This paper presents pipelined implementation of a real time programmable irregular Low Density Parity Check (LDPC) Encoder as specified in the IEEE P802.16E/D7 standard. The encoder is programmable for frame sizes from 576 to 2304 and for five different code rates. H matrix is efficiently generated and stored for a particular frame size and code rate. The encoder is implemented on Reconfigurable Instruction Cell Architecture which has recently emerged as an ultra low power, high performance, ANSI-C programmable embedded core. Different general and architecture specific optimization techniques are applied to enhance the throughput. With the architecture, a throughput from 10 to 19 Mbps has been achieved. The maximum throughput achieved with pipelining/ multi-core is 78 Mbps.

#### 1. Introduction

Low Density Parity Check (LDPC) codes are attributed to Gallager who proposed them in his 1960 PhD dissertation [1]. The research was lying in dormant due to high complex computation for encoders, introduction of the Reed-Solomon codes and the concatenation of RS and convolutional codes were considered perfectly suitable for error control coding. In 1980, Tanner [2] introduced graphical representation for LDPC codes well known as Tanner graphs. In mid-1990s, Mackay, Luby and others [3], [4], and [5] resurrected them and noticed their importance apparently independently of the work of Gallager.
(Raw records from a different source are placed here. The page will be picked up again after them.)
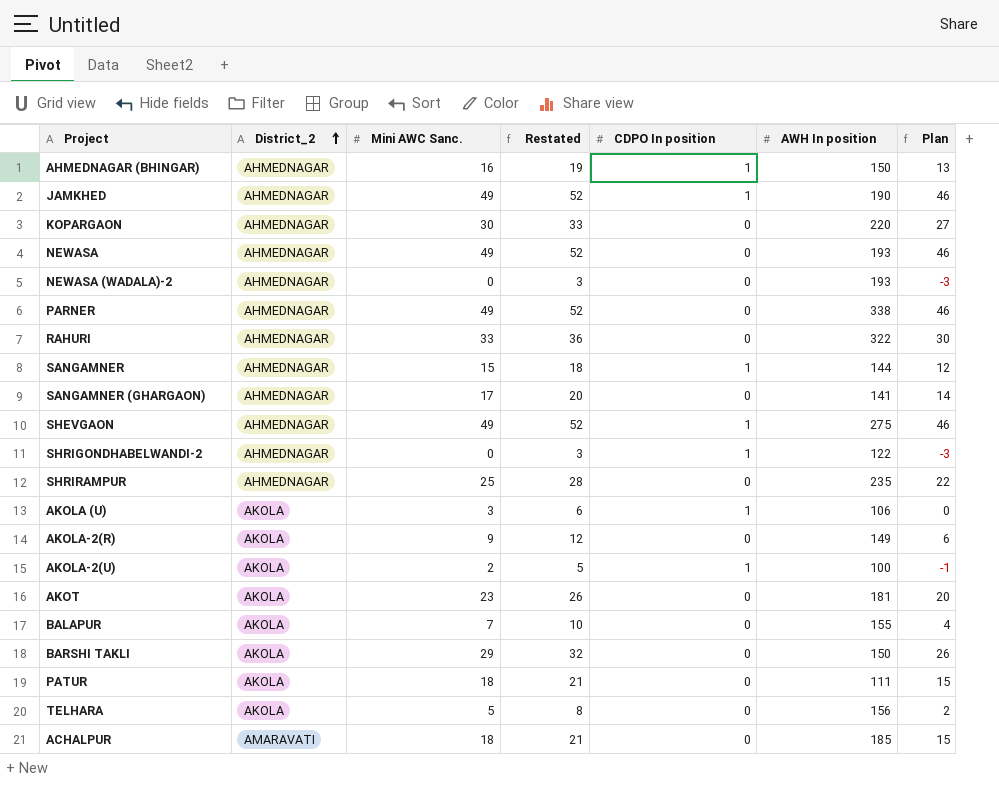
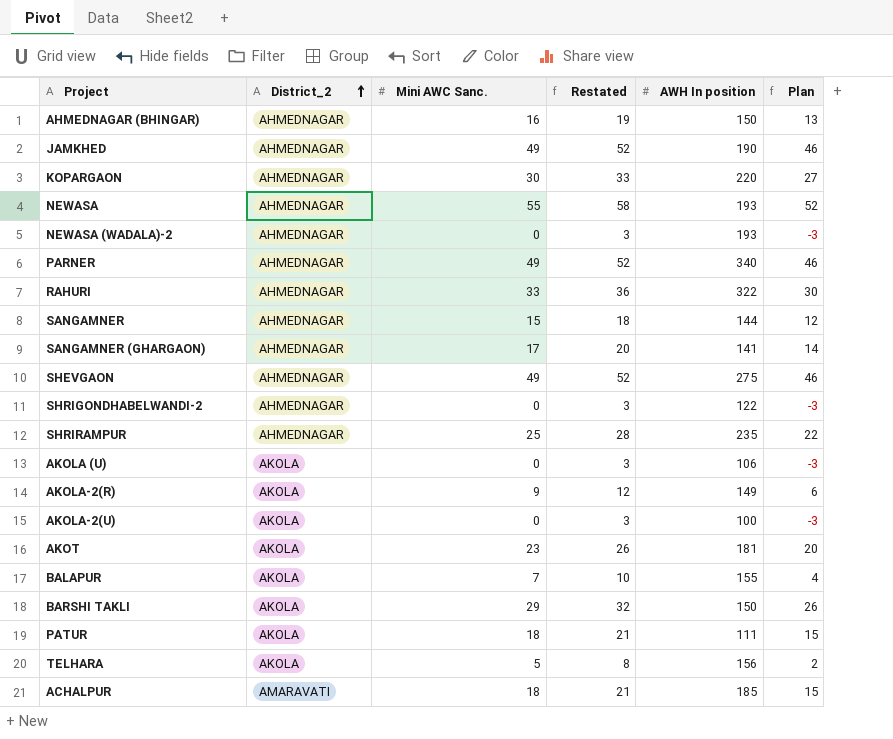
column CDPO In position | position: 5 -> none
NEWASA | Mini AWC Sanc.: 49 -> 55
NEWASA | Restated: 52 -> 58
NEWASA | Plan: 46 -> 52
PARNER | AWH In position: 338 -> 340
AKOLA (U) | Mini AWC Sanc.: 3 -> 0
AKOLA (U) | Restated: 6 -> 3
AKOLA (U) | Plan: 0 -> -3
AKOLA-2(U) | Mini AWC Sanc.: 2 -> 0
AKOLA-2(U) | Restated: 5 -> 3
AKOLA-2(U) | Plan: -1 -> -3

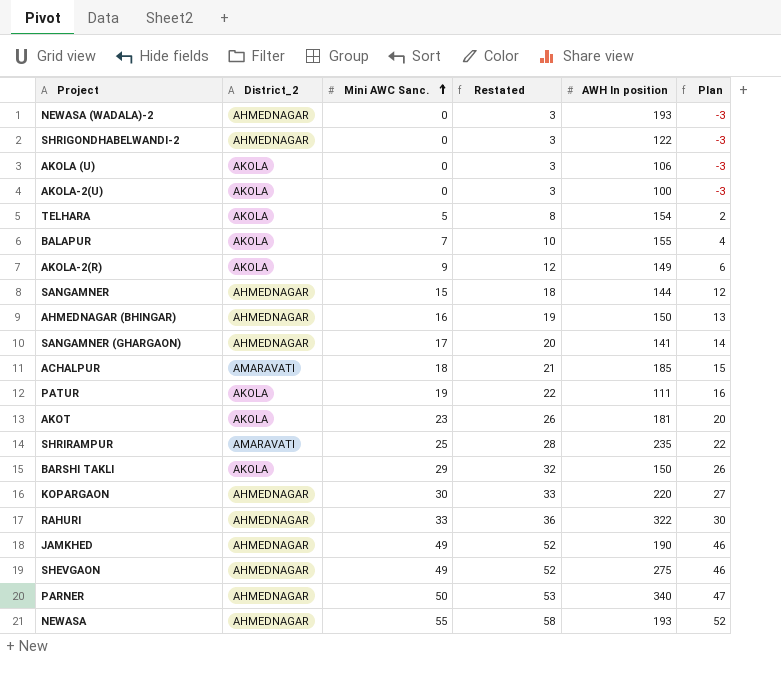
row order: District_2 ascending -> Mini AWC Sanc. ascending
TELHARA | AWH In position: 156 -> 154
PATUR | Mini AWC Sanc.: 18 -> 19
PATUR | Restated: 21 -> 22
PATUR | Plan: 15 -> 16
SHRIRAMPUR | District_2: AHMEDNAGAR -> AMARAVATI
PARNER | Mini AWC Sanc.: 49 -> 50
PARNER | Restated: 52 -> 53
PARNER | Plan: 46 -> 47

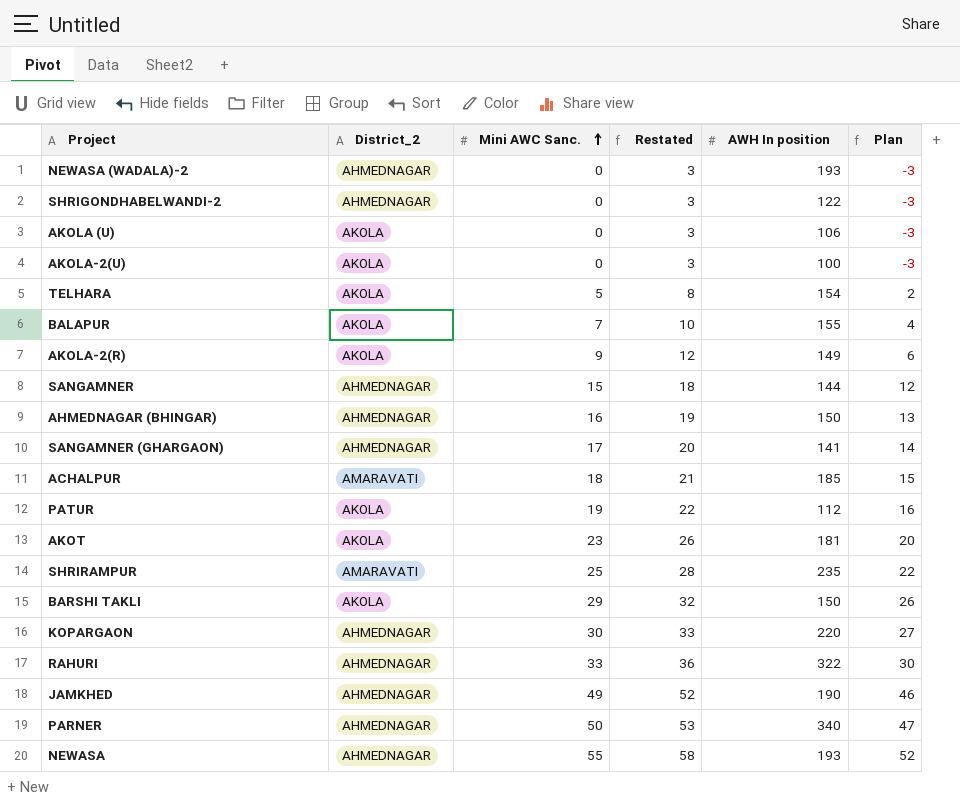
row SHEVGAON: AHMEDNAGAR | 49 | 52 | 275 | 46 -> none
PATUR | AWH In position: 111 -> 112

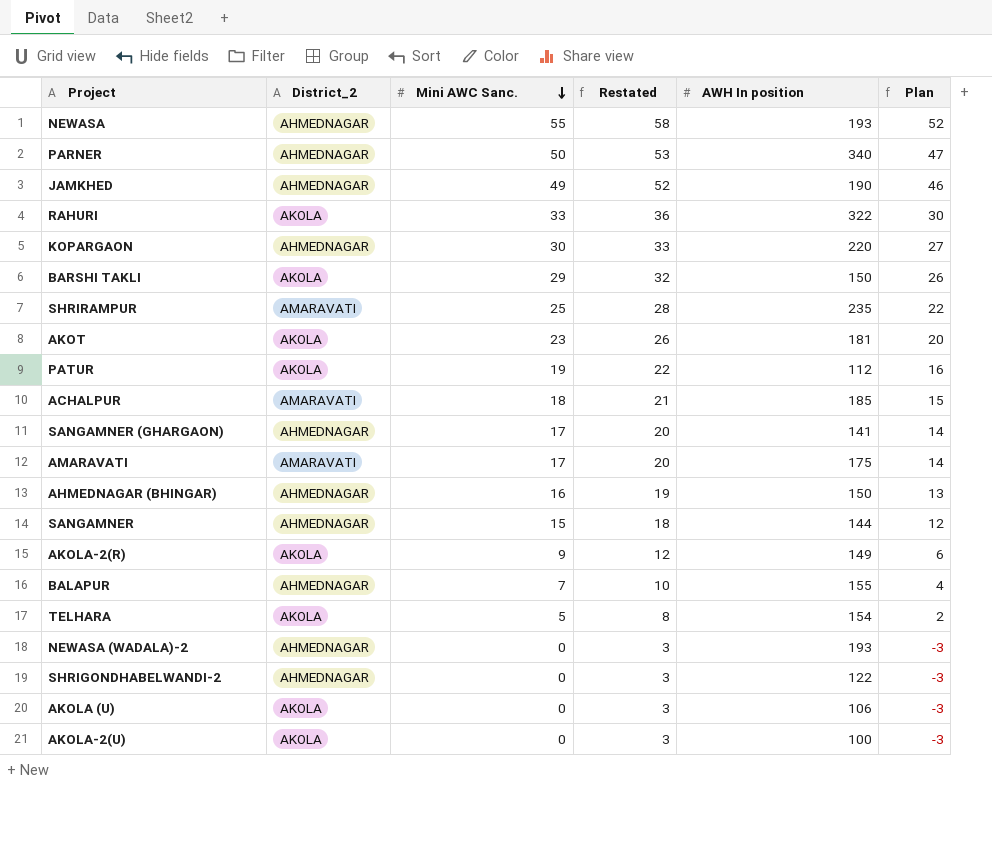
row order: Mini AWC Sanc. ascending -> Mini AWC Sanc. descending
RAHURI | District_2: AHMEDNAGAR -> AKOLA
row AMARAVATI: none -> AMARAVATI | 17 | 20 | 175 | 14
BALAPUR | District_2: AKOLA -> AHMEDNAGAR

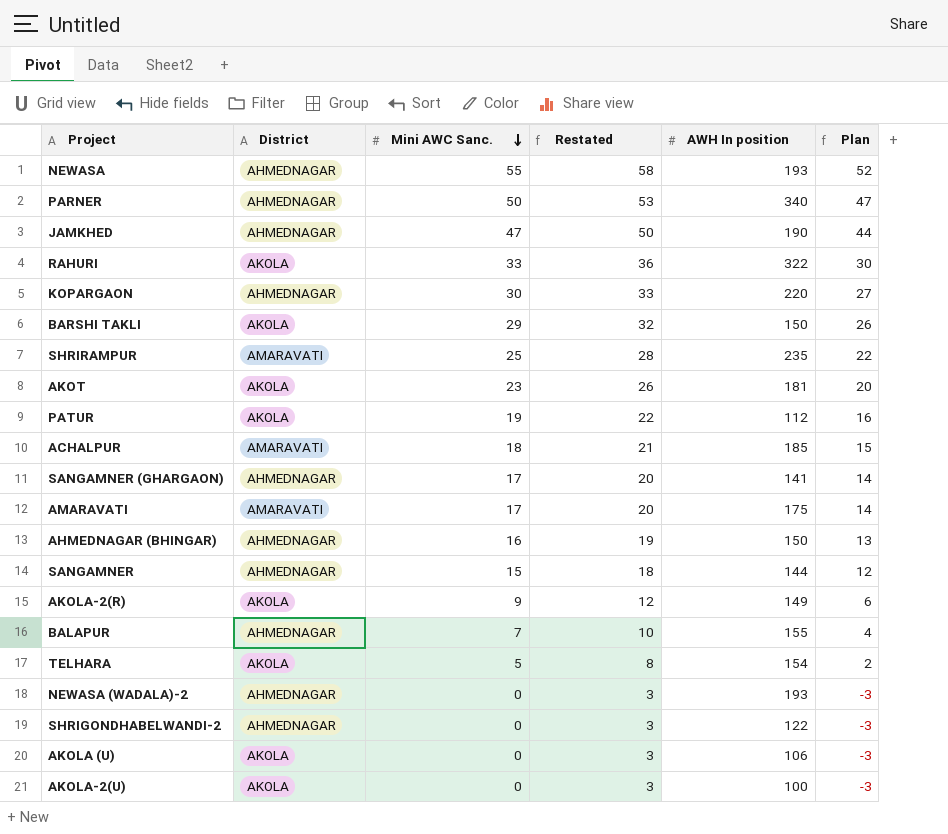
column name: District_2 -> District
JAMKHED | Mini AWC Sanc.: 49 -> 47
JAMKHED | Restated: 52 -> 50
JAMKHED | Plan: 46 -> 44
In this paper, we present implementation of a real time programmable LDPC encoder that can support code lengths from 576 to 2304 and five different code rates which are  $\frac{1}{2}$ ,  $\frac{2}{3}$ A,  $\frac{2}{3}$ B,  $\frac{3}{4}$ A and  $\frac{3}{4}$ B. Each code rate and code length are supported by different parity check matrices that are computed in real time from the model matrices stored in the memory. The proposed architecture can be implemented in ASIC, FPGA or DSP. We

implemented it on Reconfigurable Instruction Cell Architecture [6]. This architecture belongs to the emerging field of Reconfigurable Computing and is an effort to combine the flexibility and programmability of DSP, performance of FPGA and low power consumption of ASIC in one unified core so that the core can meet the requirement of next generation mobile systems. This paper implements the encoder using the established and architecture specific optimization techniques to exploit the parallelism identified inside the algorithm [6].

The rest of the paper is organized such that section 2 presents the real time programmable encoder, section 3 discusses the implementation and optimization on the architecture while section 4 concludes the paper.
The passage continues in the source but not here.